I’d brought her to treatments. Collected her from them too. Watching her walk out as often as she was thrown despite her promises and good intentions. Her mother had long since passed from despair to anaesthetised indifference - her father hadn’t been part of her life since the pregnancy was discovered.

Arguments over medication, over rules or commitment, about being crow-barred into programmes that held no meaning for her, no relevance. It wasn’t a question of will, I knew all too well if she had to score, she’d score and that was that. It was… something more. Something fundamental that I could sense but not quite reach.

I don’t know what she saw in my face but she changed. A smile, sad, and her hand gentle on my cheek, fingers trailing as if tracing a stranger’s memory.

Sometimes, when she wanted to be held, we would still go to bed together. She would let me turn off the light and I would pull her close and stroke her hair until the pills took effect. Feel her bones against my body as she jerked and struggled against her dreams. Try not to recall how tranquil she lay upon me when we were young.

‘You don’t know, you can’t understand! Knowing it’s right there. Just waiting!’ Crying. Wanting me to accept.

‘You don’t know what it’s like to give in’. In the poor light from the street-lamp, her bed sheet had looked like a shroud against her pale skin. When I’d tucked it round her I’d felt like her undertaker.
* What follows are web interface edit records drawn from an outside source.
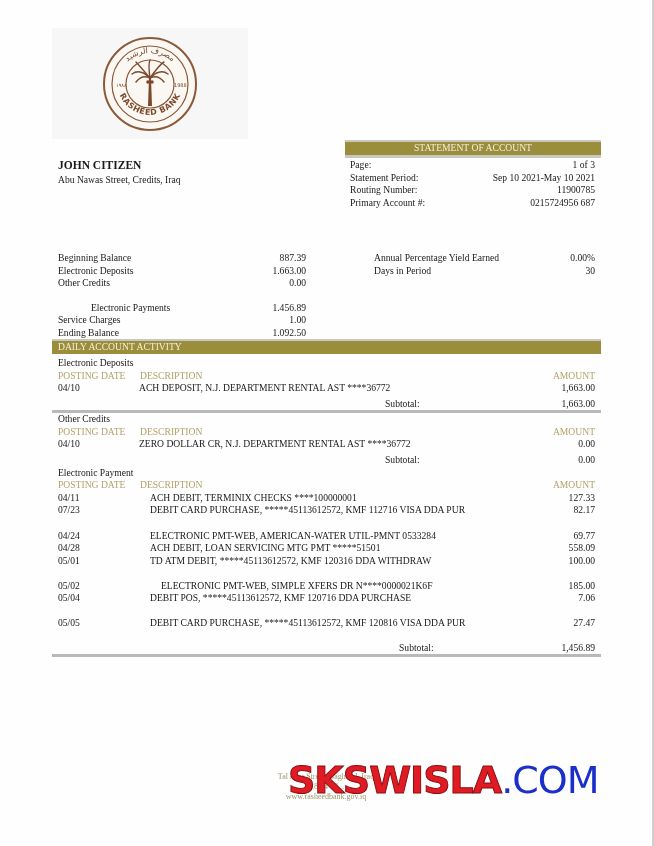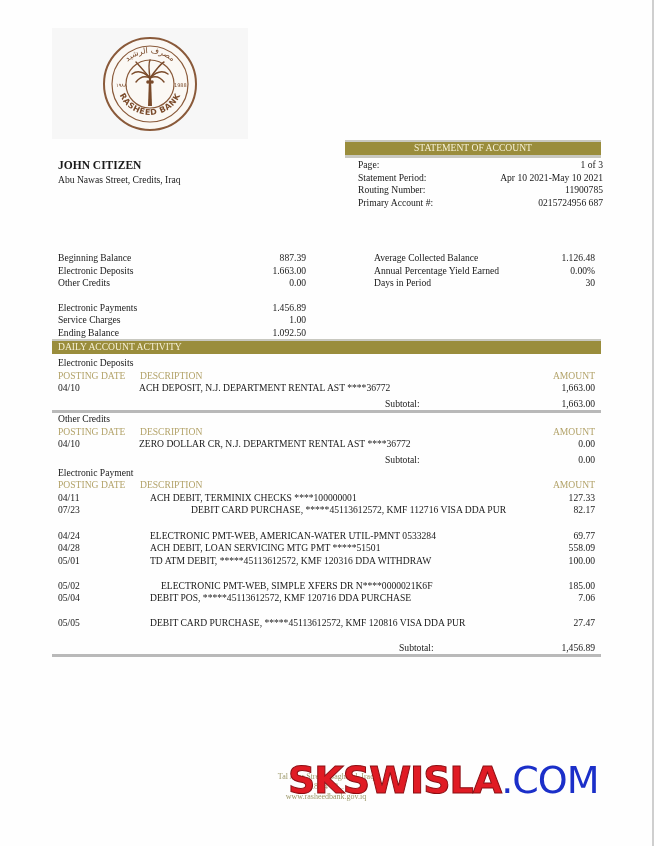--- a/index.html
+++ b/index.html
@@ -53,28 +53,28 @@
   </div>
 
   <div class="abs t" style="left:58px; top:159px; font-weight:bold; font-size:11.5px; line-height:13px;">JOHN CITIZEN</div>
   <div class="abs t" style="left:58px; top:174px;">Abu Nawas Street, Credits, Iraq</div>
 
   <div class="abs" style="left:345px; top:140px; width:256px;">
     <div class="band-top"></div>
     <div class="band" style="text-align:center; height:13px;">STATEMENT OF ACCOUNT</div>
     <div style="height:3px; background:#c8c8c0;"></div>
   </div>
-  <div class="abs" style="left:350px; top:159px; width:245px;margin-left:8px;">
+  <div class="abs" style="left:350px; top:159px; width:245px;">
     <div style="position:relative; height:12.5px;">
       <span class="t abs" style="left:0">Page:</span>
       <span class="t abs" style="right:0">1 of 3</span>
     </div>
     <div style="position:relative; height:12.5px;">
       <span class="t abs" style="left:0">Statement Period:</span>
-      <span class="t abs" style="right:0">Apr 10 2021-May 10 2021</span>
+      <span class="t abs" style="right:0">Sep 10 2021-May 10 2021</span>
     </div>
     <div style="position:relative; height:12.5px;">
       <span class="t abs" style="left:0">Routing Number:</span>
       <span class="t abs" style="right:0">11900785</span>
     </div>
     <div style="position:relative; height:12.5px;">
       <span class="t abs" style="left:0">Primary Account #:</span>
       <span class="t abs" style="right:0">0215724956 687</span>
     </div>
   </div>
@@ -87,39 +87,35 @@
     </div>
     <div style="position:relative; height:12.5px;">
       <span class="t abs" style="left:0">Electronic Deposits</span>
       <span class="t abs" style="right:0">1.663.00</span>
     </div>
     <div style="position:relative; height:12.5px;">
       <span class="t abs" style="left:0">Other Credits</span>
       <span class="t abs" style="right:0">0.00</span>
     </div>
     <div style="height:12px;"></div>
-    <div style="position:relative; height:12.5px;">
+    <div style="position:relative; height:12.5px;margin-left:33px;">
       <span class="t abs" style="left:0">Electronic Payments</span>
       <span class="t abs" style="right:0">1.456.89</span>
     </div>
     <div style="position:relative; height:12.5px;">
       <span class="t abs" style="left:0">Service Charges</span>
       <span class="t abs" style="right:0">1.00</span>
     </div>
     <div style="position:relative; height:12.5px;">
       <span class="t abs" style="left:0">Ending Balance</span>
       <span class="t abs" style="right:0">1.092.50</span>
     </div>
   </div>
 
   <div class="abs" style="left:374px; top:252px; width:221px;">
-    <div style="position:relative; height:12.5px;">
-      <span class="t abs" style="left:0">Average Collected Balance</span>
-      <span class="t abs" style="right:0">1.126.48</span>
-    </div>
     <div style="position:relative; height:12.5px;">
       <span class="t abs" style="left:0">Annual Percentage Yield Earned</span>
       <span class="t abs" style="right:0">0.00%</span>
     </div>
     <div style="position:relative; height:12.5px;">
       <span class="t abs" style="left:0">Days in Period</span>
       <span class="t abs" style="right:0">30</span>
     </div>
   </div>
 
@@ -158,21 +154,21 @@
   <div class="abs t gold" style="left:140px; top:479px;">DESCRIPTION</div>
   <div class="abs t gold r" style="right:57px; top:479px;">AMOUNT</div>
 
   <div>
     <div class="abs t" style="left:58px; top:492px;">04/11</div>
     <div class="abs t" style="left:150px; top:492px;">ACH DEBIT, TERMINIX CHECKS ****100000001</div>
     <div class="abs t r" style="right:57px; top:492px;">127.33</div>
   </div>
   <div>
     <div class="abs t" style="left:58px; top:504px;">07/23</div>
-    <div class="abs t" style="left:150px; top:504px;margin-left:41px;">DEBIT CARD PURCHASE, *****45113612572,  KMF 112716 VISA DDA PUR</div>
+    <div class="abs t" style="left:150px; top:504px;">DEBIT CARD PURCHASE, *****45113612572,  KMF 112716 VISA DDA PUR</div>
     <div class="abs t r" style="right:57px; top:504px;">82.17</div>
   </div>
   <div>
     <div class="abs t" style="left:58px; top:530px;">04/24</div>
     <div class="abs t" style="left:150px; top:530px;">ELECTRONIC PMT-WEB, AMERICAN-WATER UTIL-PMNT 0533284</div>
     <div class="abs t r" style="right:57px; top:530px;">69.77</div>
   </div>
   <div>
     <div class="abs t" style="left:58px; top:542px;">04/28</div>
     <div class="abs t" style="left:150px; top:542px;">ACH DEBIT, LOAN SERVICING MTG PMT *****51501</div>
I stood before her not knowing what to say. Feeling something should be said, hating myself for not having the words to make a difference. Terrified the odds would finally catch up with her. Maybe it would be a dirty needle, dirty dope, and she’d mainline rat poison or some quiet bacterium straight to her heart. Perhaps the stuff would be cut more than usual, cut less even and she would misjudge the dose. Take one pill too many beforehand. Maybe her body would grow too tired, too old.

Or maybe it would be the kamikaze couplings that did for her. AIDS something she didn’t like to think about much, voracious little genocide that wouldn’t kill her until it rotted her body alive first. Trying to shrug it off. She lay still as a corpse anyway she’d told me, the wine helping her talk, kept silent as the grave unless they wanted to hear her whimper and beg while they did their things and mouthed their hatred.

Trying not to count down to the inevitable bad-choice who’d be too heated or full of rage to stop. Too many men out there with a taste for blood and the sound of a woman’s pain.

So many terminal possibilities. The one thing I dreaded above all the one thing she wouldn’t talk about: that she would finally stop caring. My fears a weight on my chest that wouldn’t let me draw a full breath.

Making my decision. ‘I’m sorry,’ I told her, voice ragged, ‘I can’t do this anymore.’ But she was already lost to me, eyes flicking towards the phone, some plan forming behind her tears and pushing aside her sorrow. Needing me to be gone.

Nothing personal, just the way it was.